It sounded like the city was under attack. Flashes of greens and reds lit up the sky like a Star Wars battle montage and explosions rocked the house. I stumbled towards my window and caught a few glimpses of the fireworks. If I strained I could hear the music pound from Pub Street. Sounds like one hell of I party, I thought. I climbed back into be and pulled the blankets over my head. Too bad I don’t care.
I woke up again later in the night/early morning and contemplated going in to town. Did I really want to spend New Year’s Eve alone? I had just read a new-agey article about a 12-step routine to start your new year off right and ‘laying in bed’ wasn’t on the list. Would this usher in a season of loneliness? I played possible scenarios in my head and figured if I was going to be alone on New Year’s Eve I’d rather be in bed in my pajamas than surrounded by dancing, drunk strangers. Plus, nothing good happens after 2 a.m.
My flight had landed early in the day, around 10 a.m. on New Year’s Eve, and I had every intention to hit the ground running. I was wide awake thanks to several terrible cups of in-flight coffee and the anxiety normally associated with passing through immigration so I was feeling pretty unstoppable. I unpacked my bag in record time, attempted to fix our wifi connection (to no avail), and contemplated cleaning the house after noticing my dusty footprints trailing through the hallways. Turn your back for two minutes in Cambodia and the dust starts to pile up, so you can imagine what our house was like after a week or so with no one in it. Since it was still early, just past noon, I decided to take a quick nap. I set an alarm for 4 p.m. as a precaution, thinking there was no way I’d even sleep that late… When I finally roused it was dark outside and my alarm had been ringing for the past two and a half hours.
New Year’s day seemed like the perfect time to get everything in order, especially since my anti-social behavior the night before (a.k.a. slipping into a mini coma) meant I woke up at 6 a.m., fresh as a daisy. Of course I immediately asked myself how soon I could acceptably go back to bed, but I managed to pull myself out (albeit four hours later…) long enough to actually clean the house. Once again I considered all the grown-up, responsible activities I should get a jump on like renew my visa, find a job, finish an outstanding freelance project, maybe finally check my email, but the mere notion of navigating myself to a wifi-providing coffee shop sent a wave of exhaustion.
I am of the firm belief we should treat jet lag as an illness, if only so I don’t have to feel guilty for not doing anything the past day and a half. Seriously though, your body undergoes some serious trauma while traveling; hurtling through space and time, deprived of sleep and movement, and subsisting on basic, over-salted nutrients made to resemble actual, edible foodstuffs. You need time to rest and recover lest you wind up passed out in a plate of nachos. As part of my recovery plan I thought it best to prescribe myself ample hammock time reading Chelsea Handler books, my newest guilty pleasure and snark-muse.

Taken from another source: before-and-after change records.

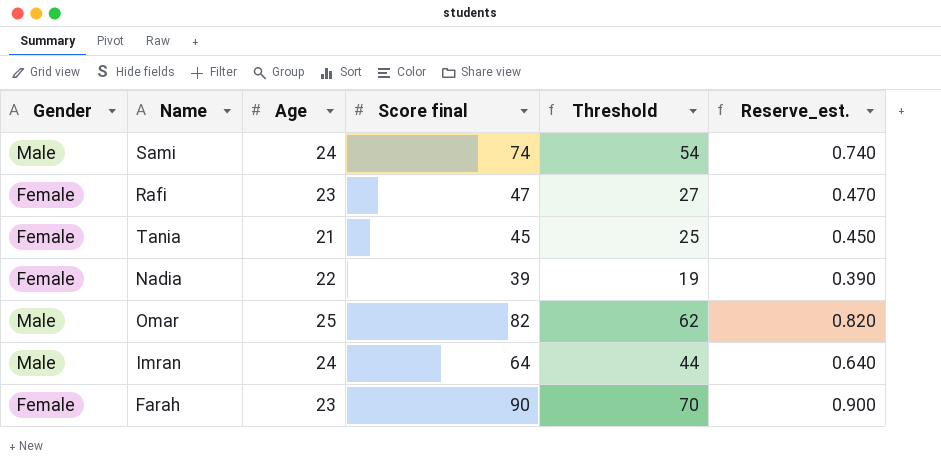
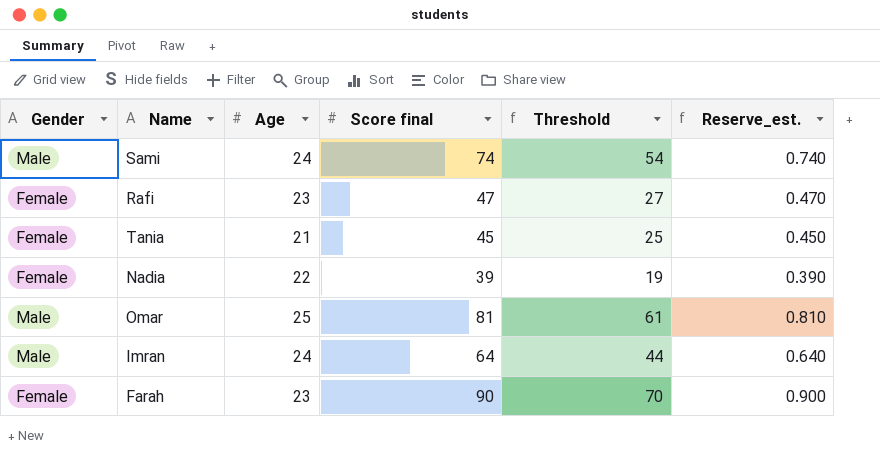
Omar | Score final: 82 -> 81
Omar | Threshold: 62 -> 61
Omar | Reserve_est.: 0.820 -> 0.810

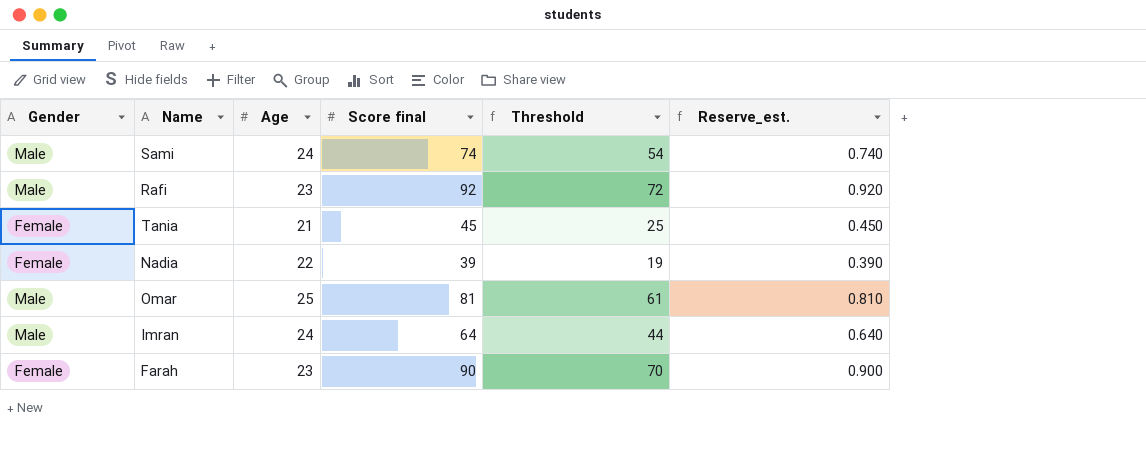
Rafi | Gender: Female -> Male
Rafi | Score final: 47 -> 92
Rafi | Threshold: 27 -> 72
Rafi | Reserve_est.: 0.470 -> 0.920

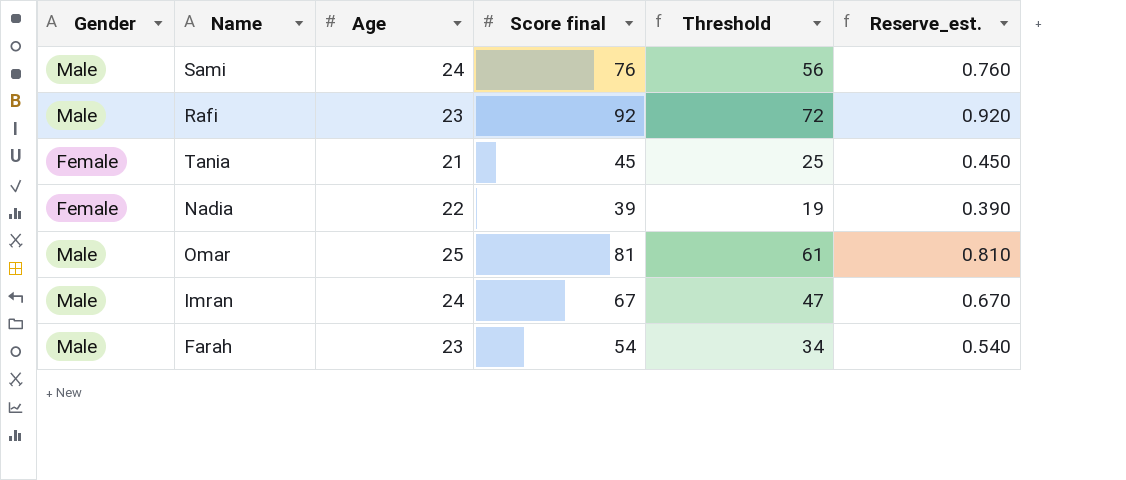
Sami | Score final: 74 -> 76
Sami | Threshold: 54 -> 56
Sami | Reserve_est.: 0.740 -> 0.760
Imran | Score final: 64 -> 67
Imran | Threshold: 44 -> 47
Imran | Reserve_est.: 0.640 -> 0.670
Farah | Gender: Female -> Male
Farah | Score final: 90 -> 54
Farah | Threshold: 70 -> 34
Farah | Reserve_est.: 0.900 -> 0.540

After polishing off My Horizontal Life and the first few chapters of Are You There Vodka? It’s Me, Chelsea, I capped off the day’s treatment and finally showered for the first time since leaving Orlando, which in all honesty, took some convincing:
Me: You should probably shower now.
Me: I’m all alone, who cares?
Me: It’s been 4 days, I can smell you from here.
Me: That sounds like a ‘you’ problem.
Me: Your hair is now one giant dreadlock.
Me: That is kind of gross, but that means I have to find my brush, and then use it.
Me: This is why you’re single.
Me: You’re the one talking to yourself. Bitch.
I should never be left alone for extended periods of time…
Freshly showered and plenty rested, today was going to be the day to be productive! Alas, the universe seemed to have other plans. Completely out of food since I lacked the foresight to stock up on noodles before I left for the holidays and unable to stomach another granola bar (on the plus side, I lost all the weight I put on while Stateside…) I finally threw my laptop in a bag and set out for town (after a brief stop to put air in my bicycle tires, of course).
I had just set up my computer and organized my breakfast materials for optimum accessibility when the older gentleman sitting across from me asked where I was from. Also from the U.S. we chatted about living abroad, my lack of a Southern accent, family and friends back home, politics, religion, social security, tiny houses, the popularity of shows like Storage Wars and American Pickers on Thai TV, how those shows are completely scripted because he knows someone who was on it in a Seattle episode and the item “picked” was brought with the crew from L.A., doomsday prepping, more religion…
My laptop had long ago lost battery power. I was interested in the conversation, you just don’t cut off an old hippie mid arrest story, but I could feel my enthusiasm and motivation wane as the hours I planned on using productively slipped away. By the time we said farewell five hours had passed and I was hungry again.
At least I managed to finally write a blog post… Better luck tomorrow, I guess, seeing as it is nearing 6 p.m., also known as my post-travel bedtime.